Many thanks to everyone who took the time out of their day to send birthday greetings. Whether it was by phone, email or via the comments section of Unpacking Baggage, it was GREATLY APPRECIATED!



This entry is inspired by comments I left over at Grown People. In previous posts I have written about my grandmother and shared that she received little formal education growing up. In regards to math skills, the most she could show her children was how to count their change so as not to be cheated. However, she was able to to teach the inequality of mother and maid and she began as soon as the kids were able to stand on a chair and wash dishes. She did this for two reasons.

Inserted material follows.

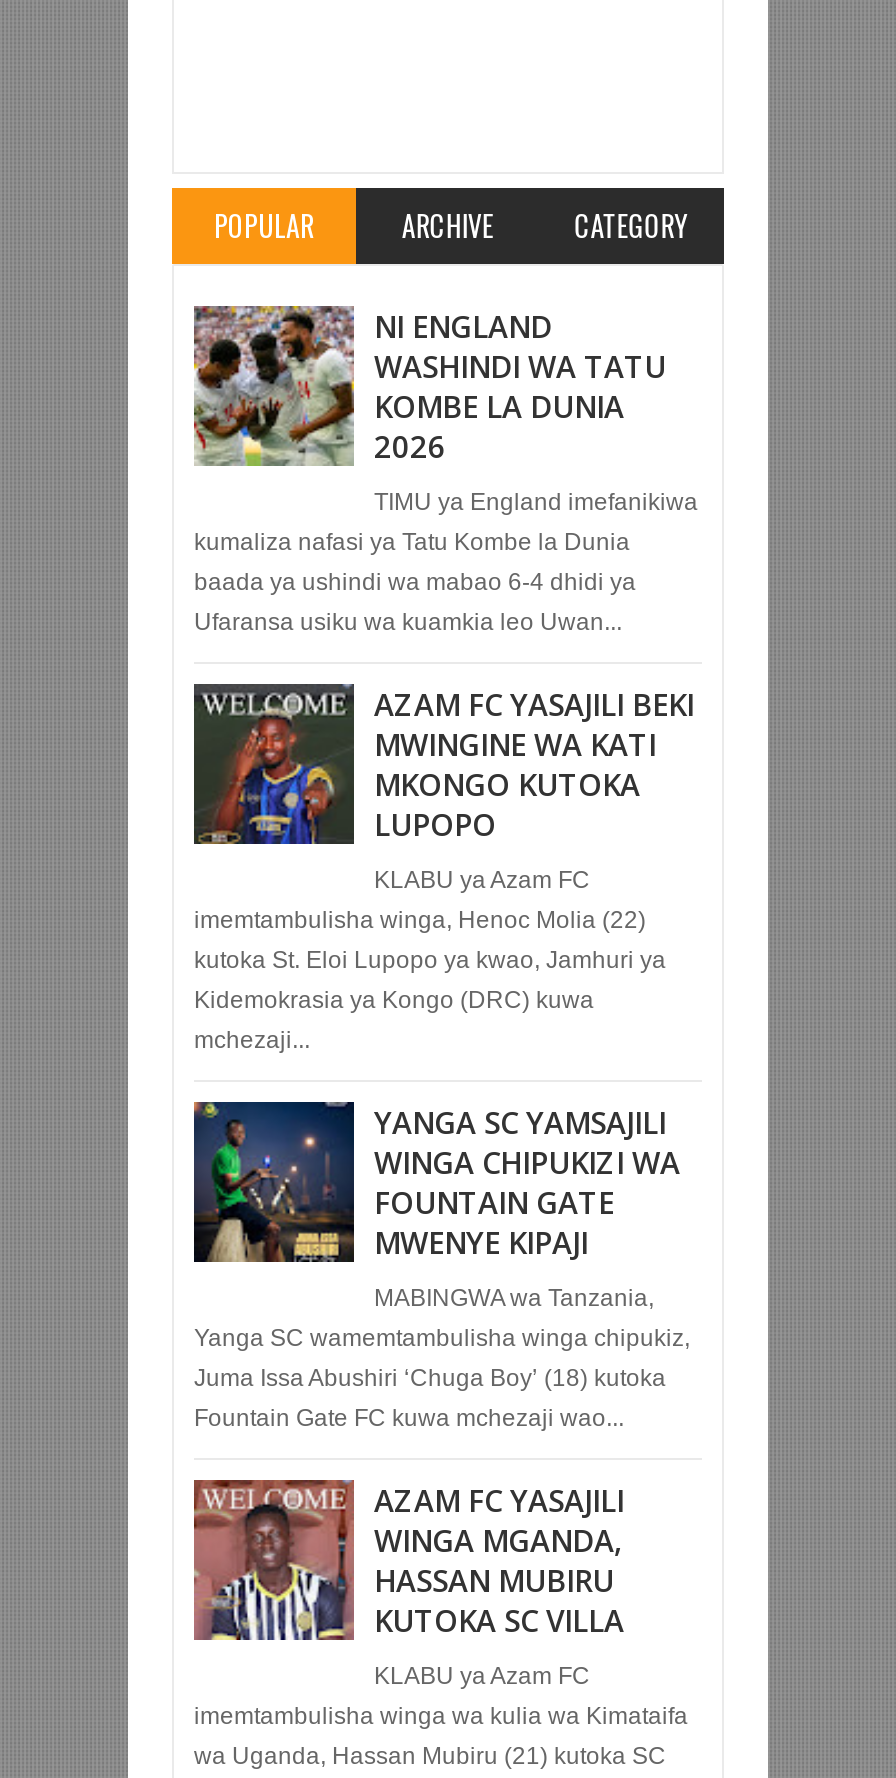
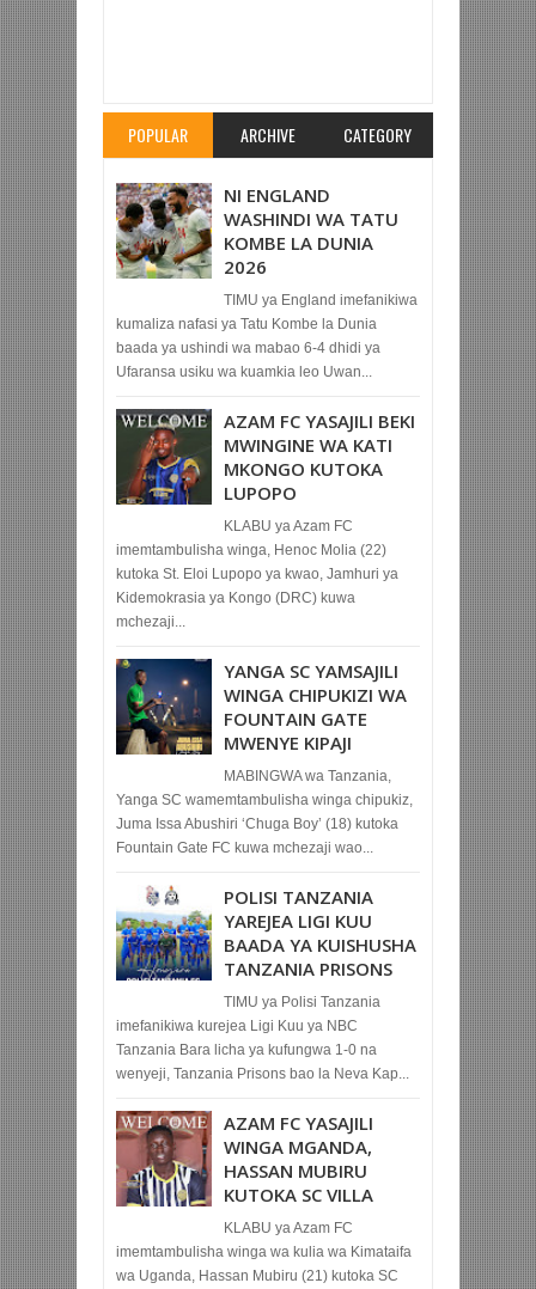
none -> [115,884,416,1082] [image] | POLISI TANZANIA | YAREJEA LIGI KUU | BAADA YA KUISHUSHA | TANZANIA PRISONS | TIMU ya Polisi Tanzania | imefanikiwa kurejea Ligi Kuu ya NBC | Tanzania Bara licha ya kufungwa 1-0 na | wenyeji, Tanzania Prisons bao la Neva Kap...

1. She wanted her children to be able to care for themselves. This was especially true of the boys. She didn't want them to suffer in the event they end up with a wife who was not domestic. As a result, any boy who grew up in her presence can keep house as good, if not better than any woman.

2. Having been lucky enough to be the last child born to her parents, she never had to do anything because her older siblings treated her like a piece of Jesus and made her lazy as hell. The result of that is she trained her children to keep the house in order so she wouldn't have to.

Don't get me wrong. She's not afraid of work. She worked in the sharecropping fields of Georgia as a child, but once she was married and knocked up, that activity ceased. She didn't bother to get a job outside of the home until her boys were old enough to complain about the weekly haircuts my grandfather would give them. My grandfather had an extremely steady hand. As a tailor, he was adept with a needle and thread, but cutting hair was not part of his skill set. So the boys complained LOUDLY! She got a job as a chambermaid so that she could send them to the local barber.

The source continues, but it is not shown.